## WHAT YOU SHOULD DO
Starting at the line that contains "3) Detecting atypicality" and stopping after the line that contains "<agent-type> [--mode=<level>] <task-description>", transcribe the listing below exactly; do not include any pictures.

################

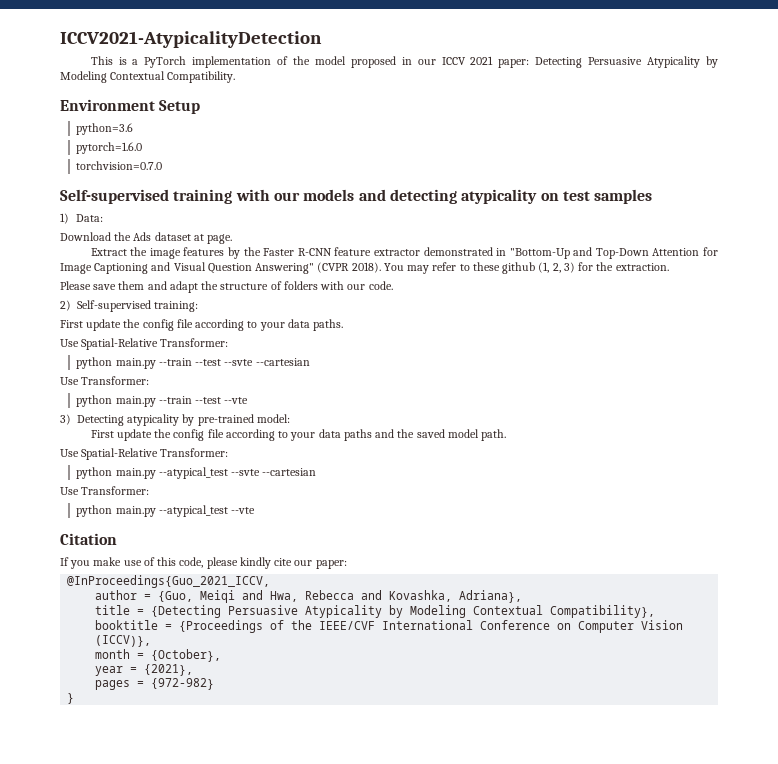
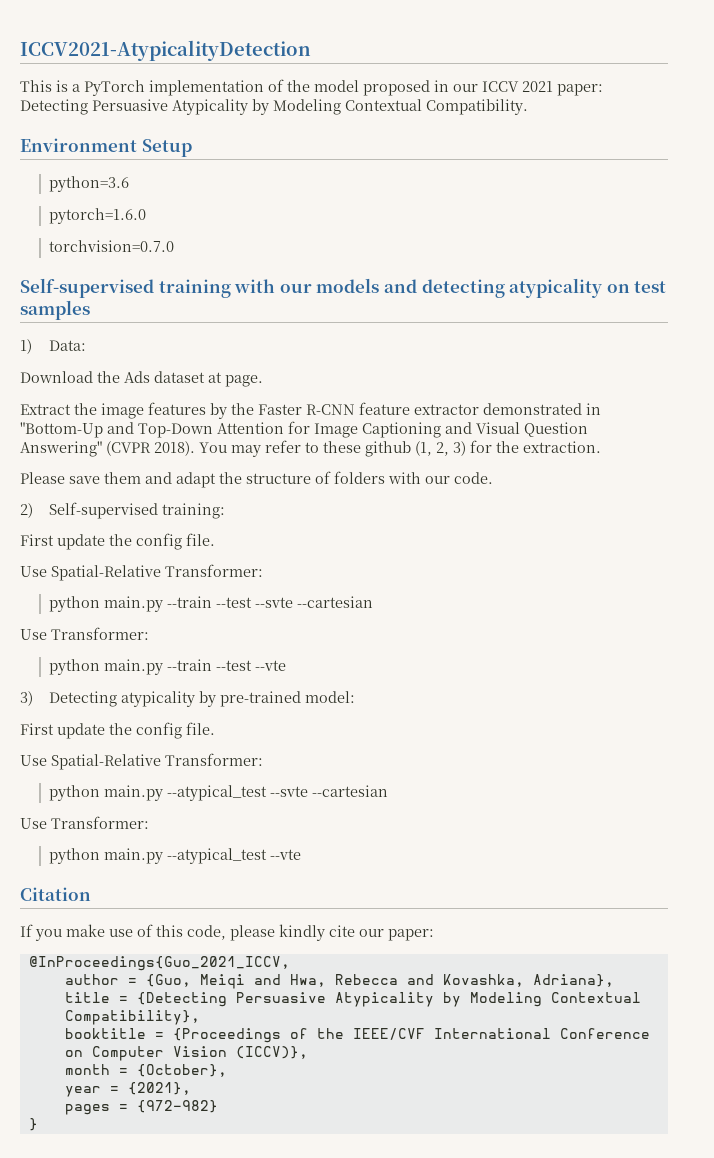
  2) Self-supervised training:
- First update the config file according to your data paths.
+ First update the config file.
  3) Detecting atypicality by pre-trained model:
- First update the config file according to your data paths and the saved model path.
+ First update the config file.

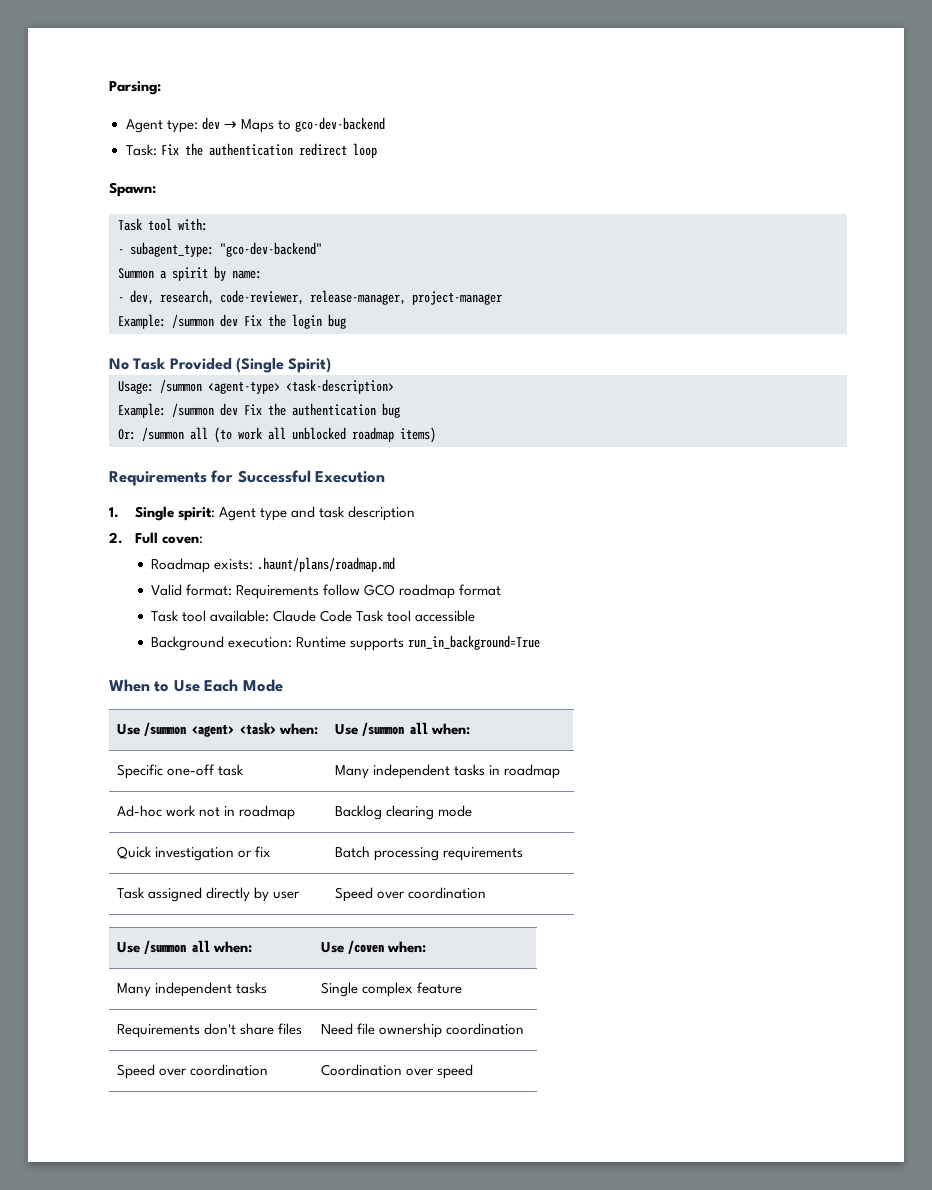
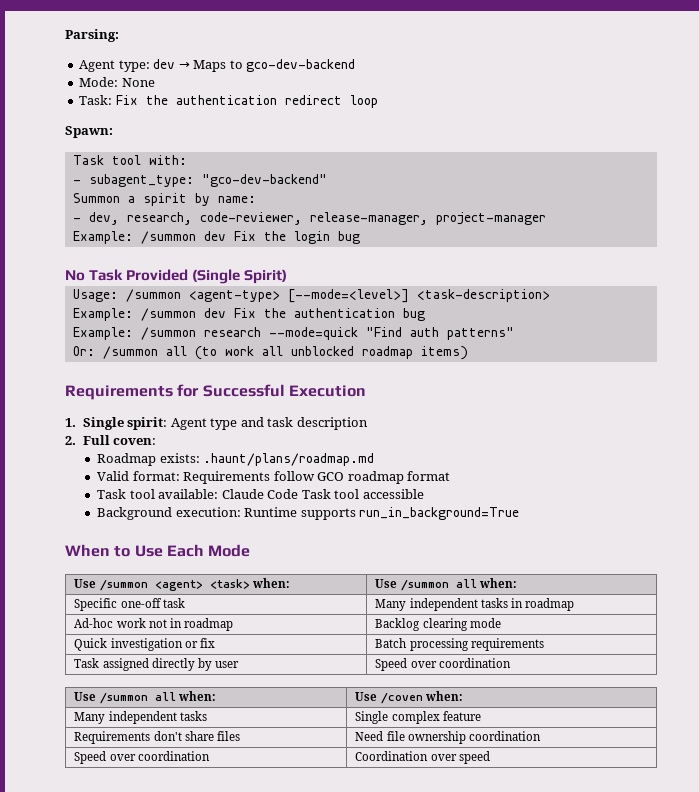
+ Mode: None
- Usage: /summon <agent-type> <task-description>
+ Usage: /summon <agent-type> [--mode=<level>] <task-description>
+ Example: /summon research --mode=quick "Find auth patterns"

################

## WRITTEN ANSWER
  3) Detecting atypicality by pre-trained model:
- First update the config file according to your data paths and the saved model path.
+ First update the config file.

+ Mode: None
- Usage: /summon <agent-type> <task-description>
+ Usage: /summon <agent-type> [--mode=<level>] <task-description>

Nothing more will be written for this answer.